Division of Human Genetics, National Health Laboratory Service and School of Pathology, Faculty of Health Sciences, University of the Witwatersrand, Johannesburg.
S Afr Comput J. 2021 Dec;33(2). doi: 10.18489/sacj.v33i2.830. Epub 2021 Dec 20.
The rate of raw sequence production through Next-Generation Sequencing (NGS) has been growing exponentially due to improved technology and reduced costs. This has enabled researchers to answer many biological questions through "multi-omics" data analyses. Even though such data promises new insights into how biological systems function and understanding disease mechanisms, computational analyses performed on such large datasets comes with its challenges and potential pitfalls. The aim of this study was to develop a robust portable and reproducible bioinformatic pipeline for the automation of RNA sequencing (RNA-seq) data analyses. Using Nextflow as a workflow management system and Singularity for application containerisation, the nf-rnaSeqCount pipeline was developed for mapping raw RNA-seq reads to a reference genome and quantifying abundance of identified genomic features for differential gene expression analyses. The pipeline provides a quick and efficient way to obtain a matrix of read counts that can be used with tools such as DESeq2 and edgeR for differential expression analysis. Robust and flexible bioinformatic and computational pipelines for RNA-seq data analysis, from QC to sequence alignment and comparative analyses, will reduce analysis time, and increase accuracy and reproducibility of findings to promote transcriptome research.

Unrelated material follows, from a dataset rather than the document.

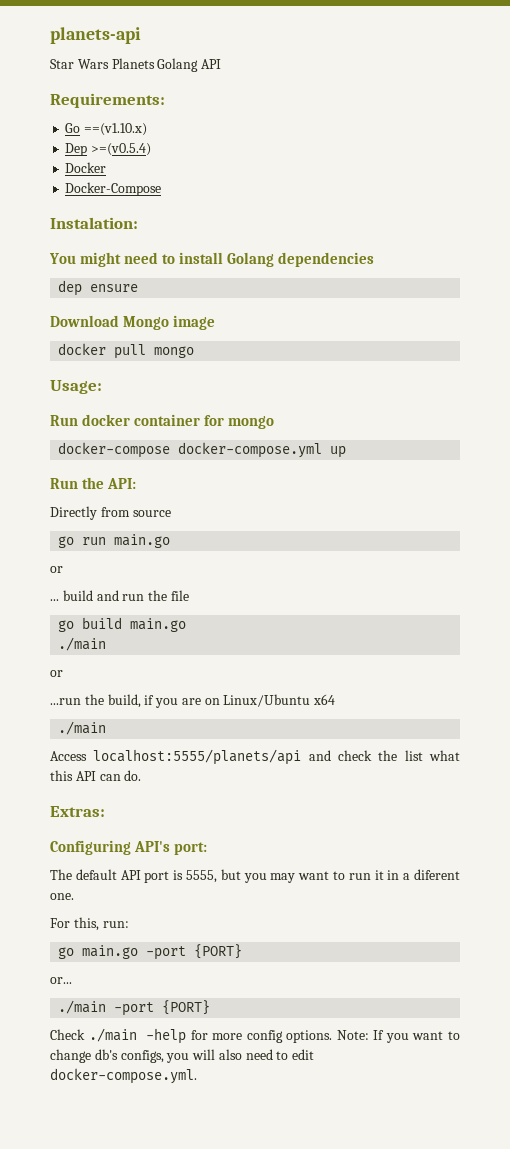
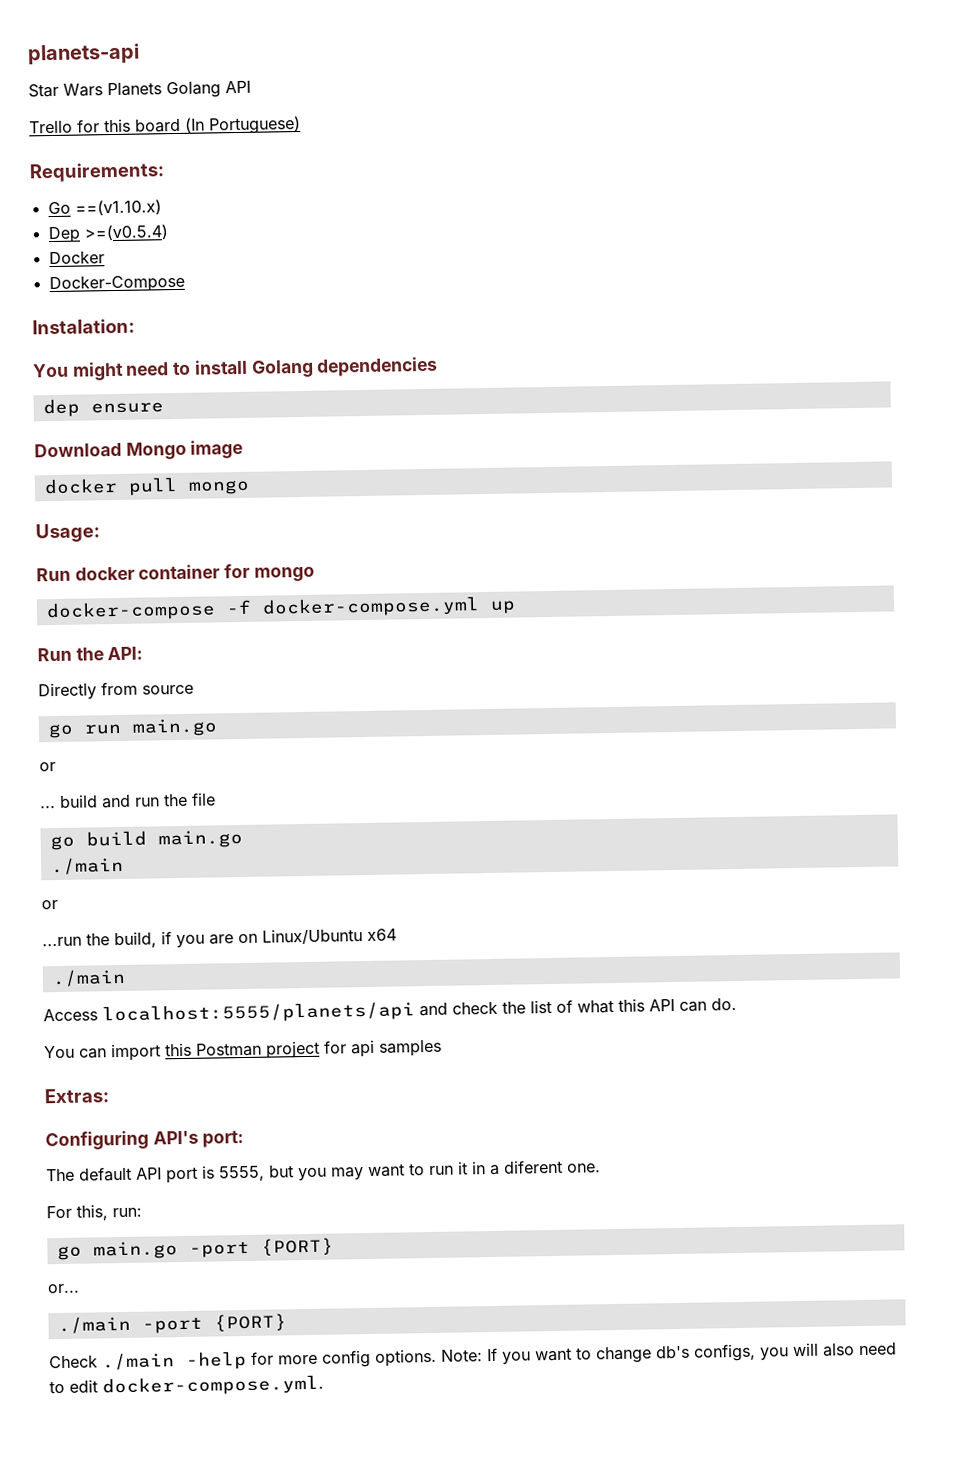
(222, 64) none -> [29,115,301,135] // Trello for this board (In Portuguese)
(171, 450) none -> [225,599,252,615] -f
(423, 755) none -> [556,999,573,1013] of
(142, 775) none -> [44,1039,442,1062] // You can import this Postman project for api samples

由于技术改进和成本降低,通过下一代测序(NGS)产生原始序列的速度呈指数级增长。这使研究人员能够通过“多组学”数据分析回答许多生物学问题。尽管此类数据有望为生物系统如何运作以及理解疾病机制提供新的见解,但对如此大型数据集进行的计算分析也伴随着挑战和潜在陷阱。本研究的目的是开发一种强大的、便携式且可重复的生物信息学流程,用于RNA测序(RNA-seq)数据分析的自动化。使用Nextflow作为工作流程管理系统,并使用Singularity进行应用程序容器化,开发了nf-rnaSeqCount流程,用于将原始RNA-seq读数映射到参考基因组,并量化已识别基因组特征的丰度以进行差异基因表达分析。该流程提供了一种快速有效的方法来获得读数计数矩阵,该矩阵可与DESeq2和edgeR等工具一起用于差异表达分析。从质量控制到序列比对和比较分析,用于RNA-seq数据分析的强大且灵活的生物信息学和计算流程将减少分析时间,并提高研究结果的准确性和可重复性,以促进转录组研究。